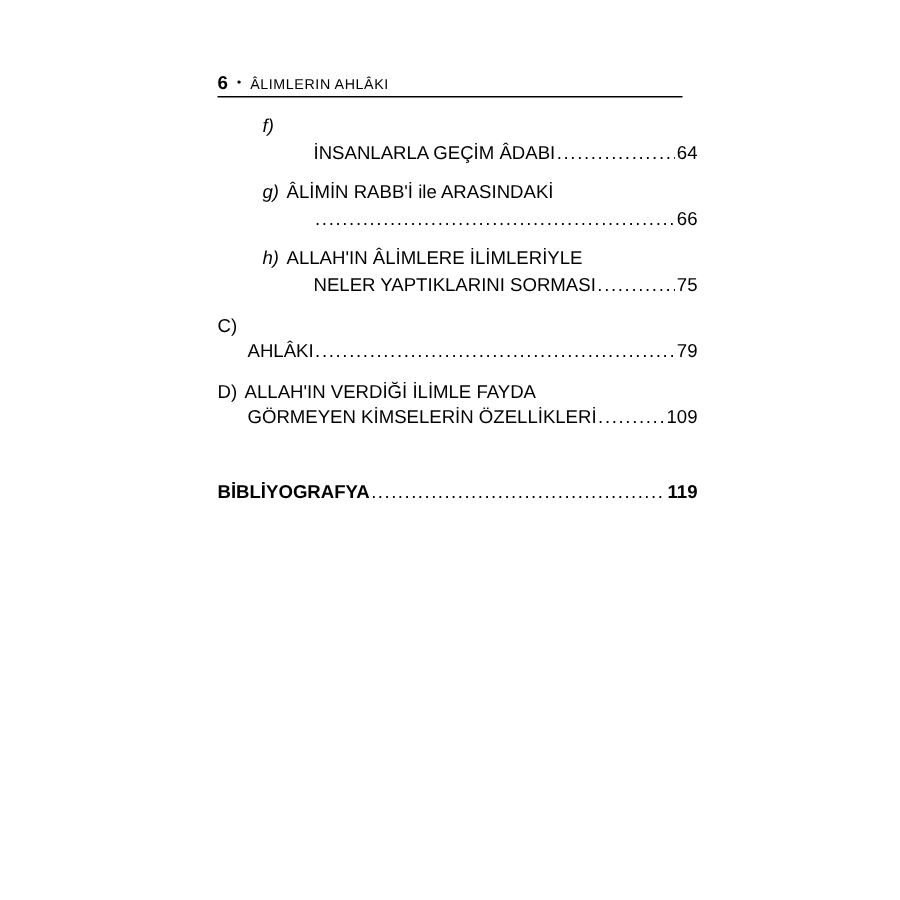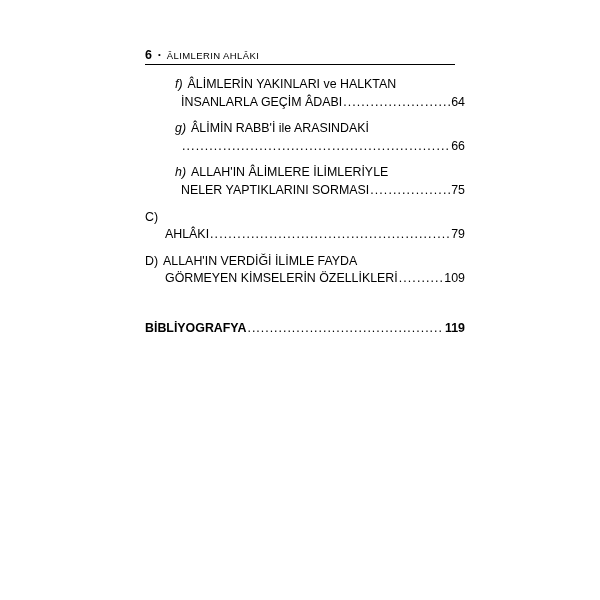"ÂLİMLERİN YAKINLARI ve HALKTAN" span.txt { html: <span>ÂLİMLERİN YAKINLARI ve HALKTAN</span> -> none }
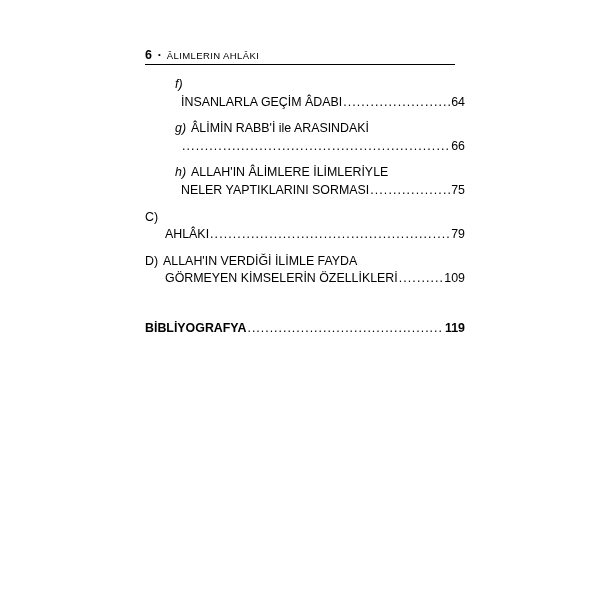"İNSANLARLA GEÇİM ÂDABI" .sub { margin-left: 6px -> 34px }
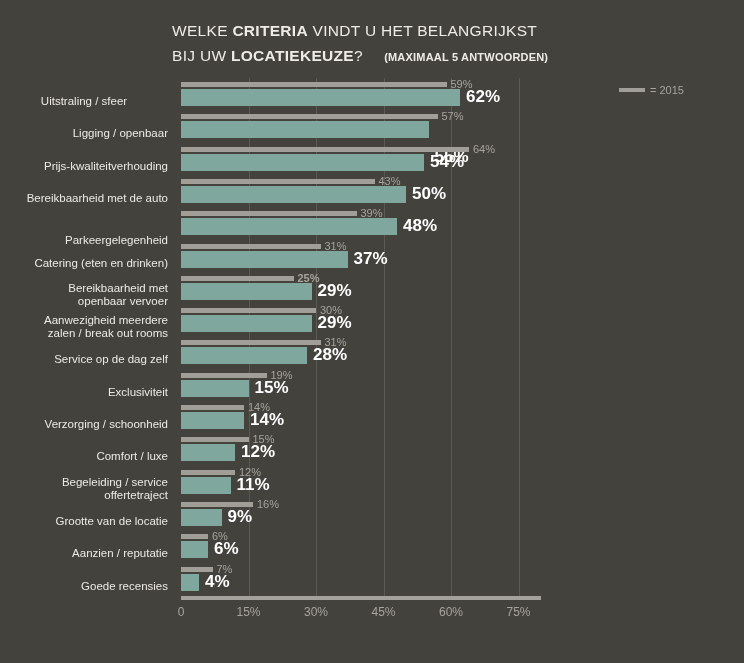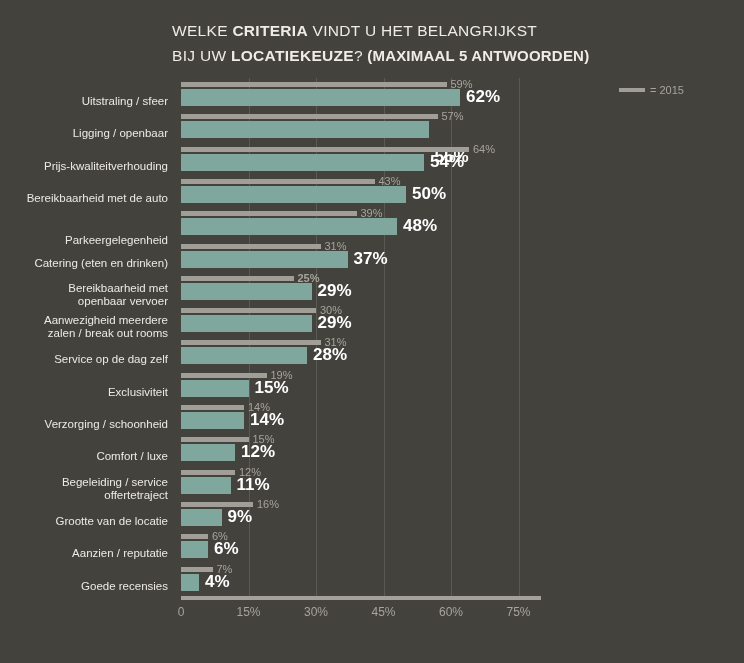"(MAXIMAAL 5 ANTWOORDEN)" .title-sub { font-size: 15px -> 11px; margin-left: none -> 18px }
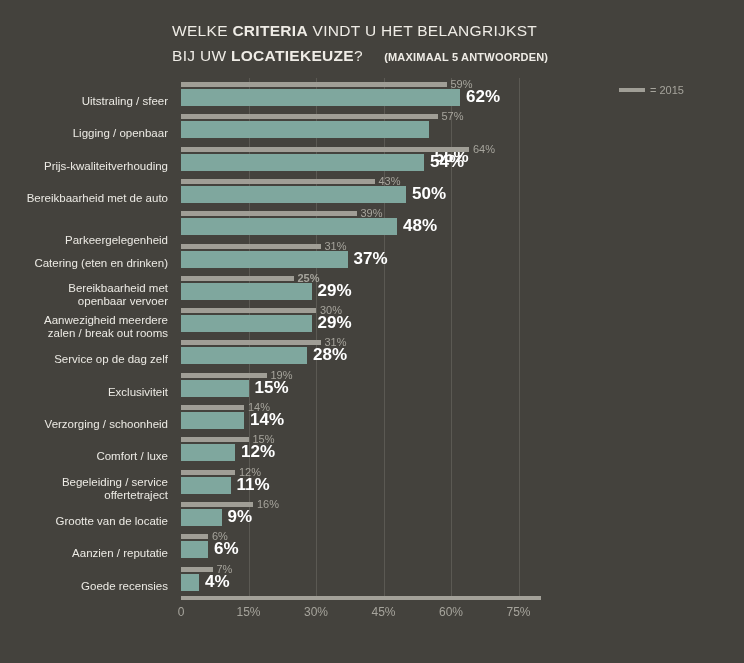"Uitstraling / sfeer" div.cat-label { text-align: none -> center }
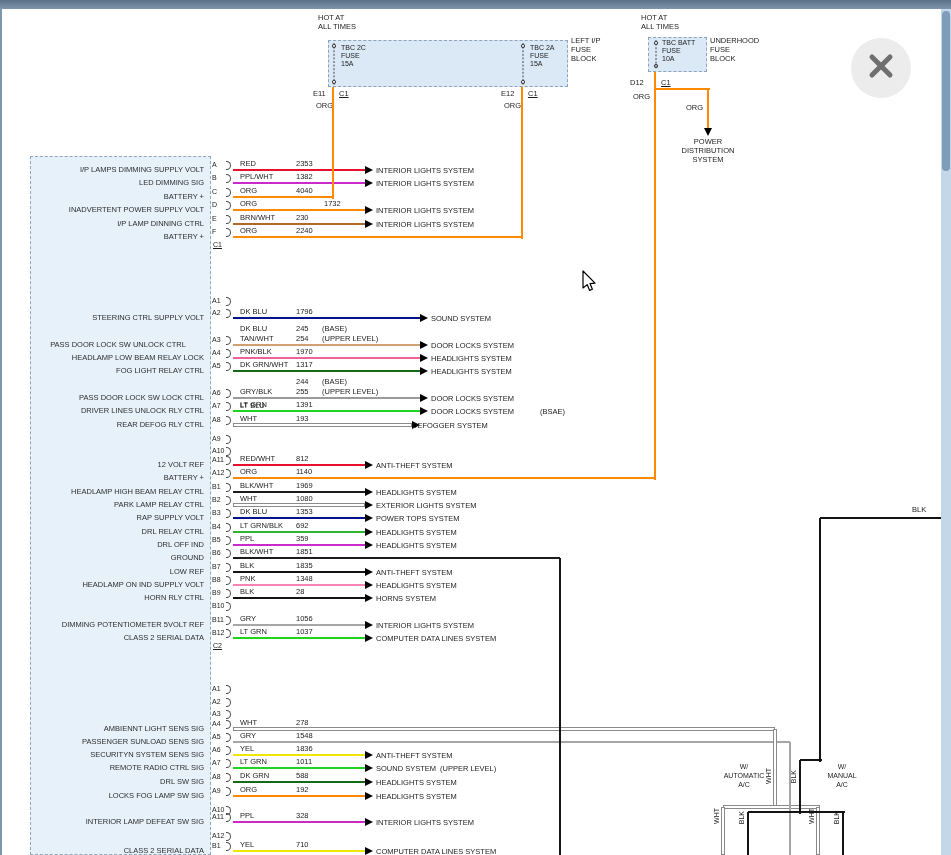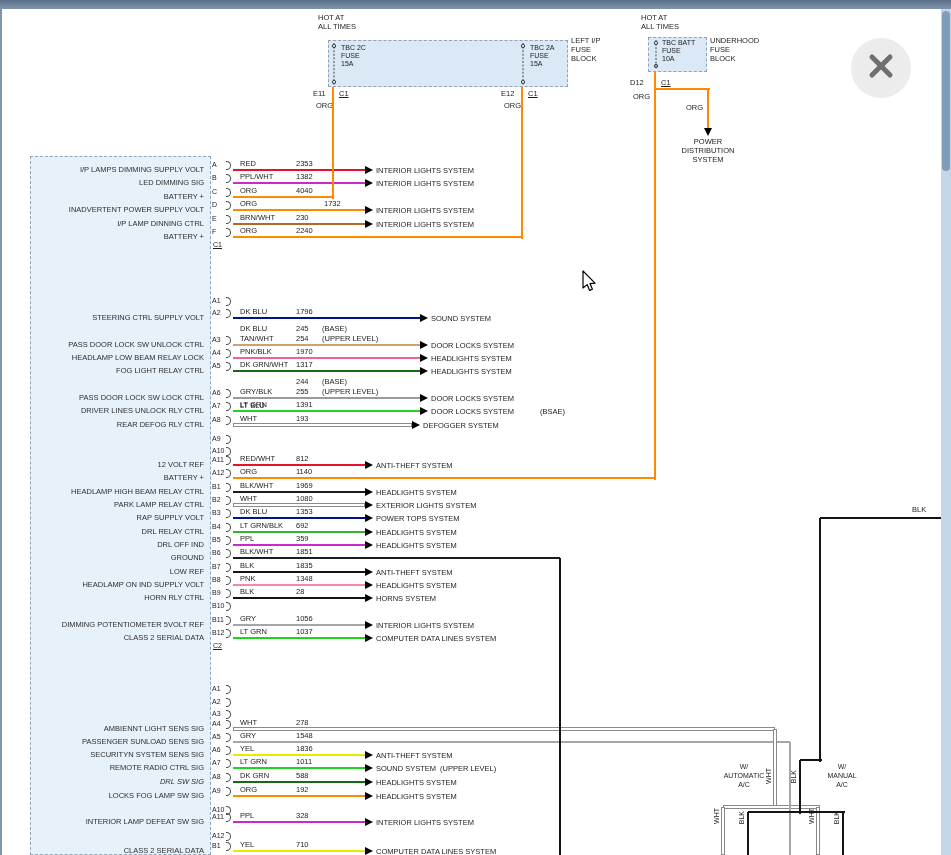"PASS DOOR LOCK SW UNLOCK" div.abs { text-align: none -> center }
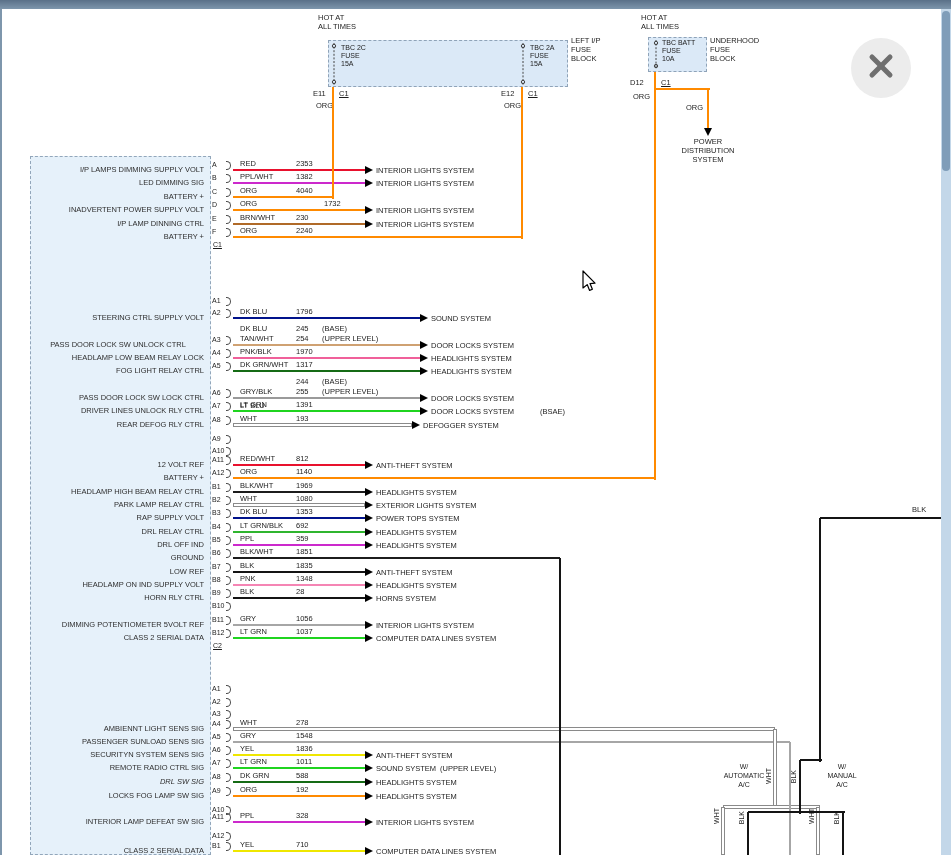"DEFOGGER SYSTEM" div.abs { left: 423px -> 412px }
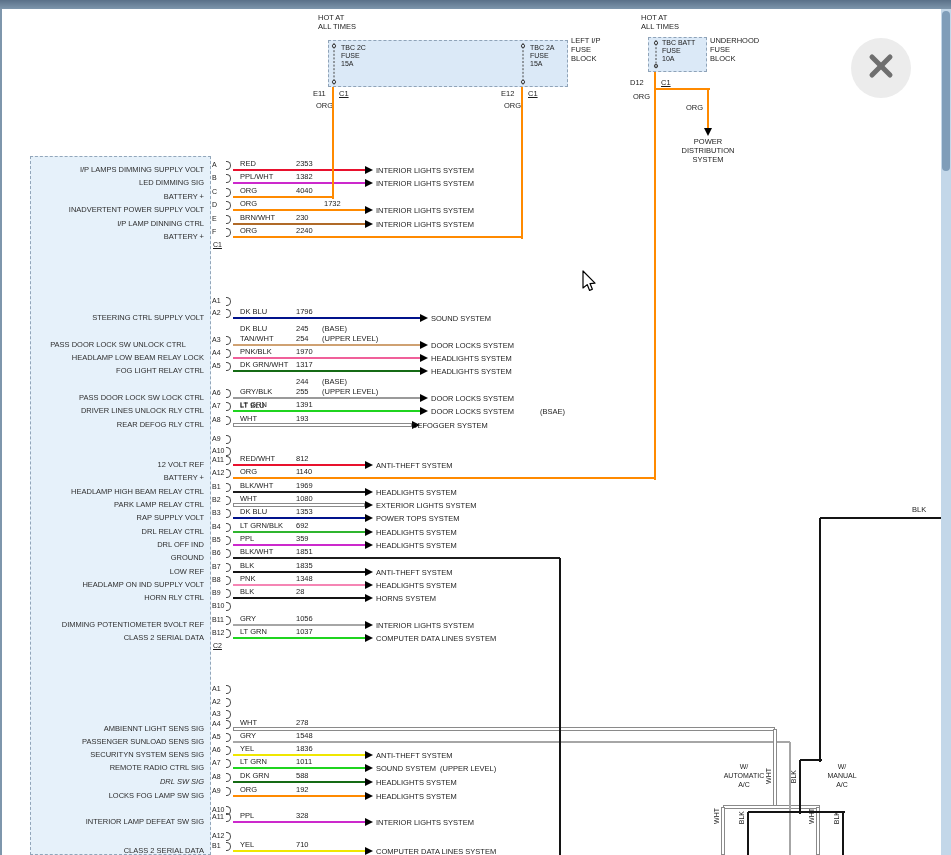"DRL SW SIG" div.abs { font-style: italic -> none }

◇ ◇ ◇ ◇ ◇ ◇ ◇

Goal of the exercise: Please set down only the lines from the first line of the records above through the line that has "font-size: 15px ->", exactly, and not the pictures.

Result:
"ÂLİMLERİN YAKINLARI ve HALKTAN" span.txt { html: <span>ÂLİMLERİN YAKINLARI ve HALKTAN</span> -> none }
"İNSANLARLA GEÇİM ÂDABI" .sub { margin-left: 6px -> 34px }
"(MAXIMAAL 5 ANTWOORDEN)" .title-sub { font-size: 15px -> 11px; margin-left: none -> 18px }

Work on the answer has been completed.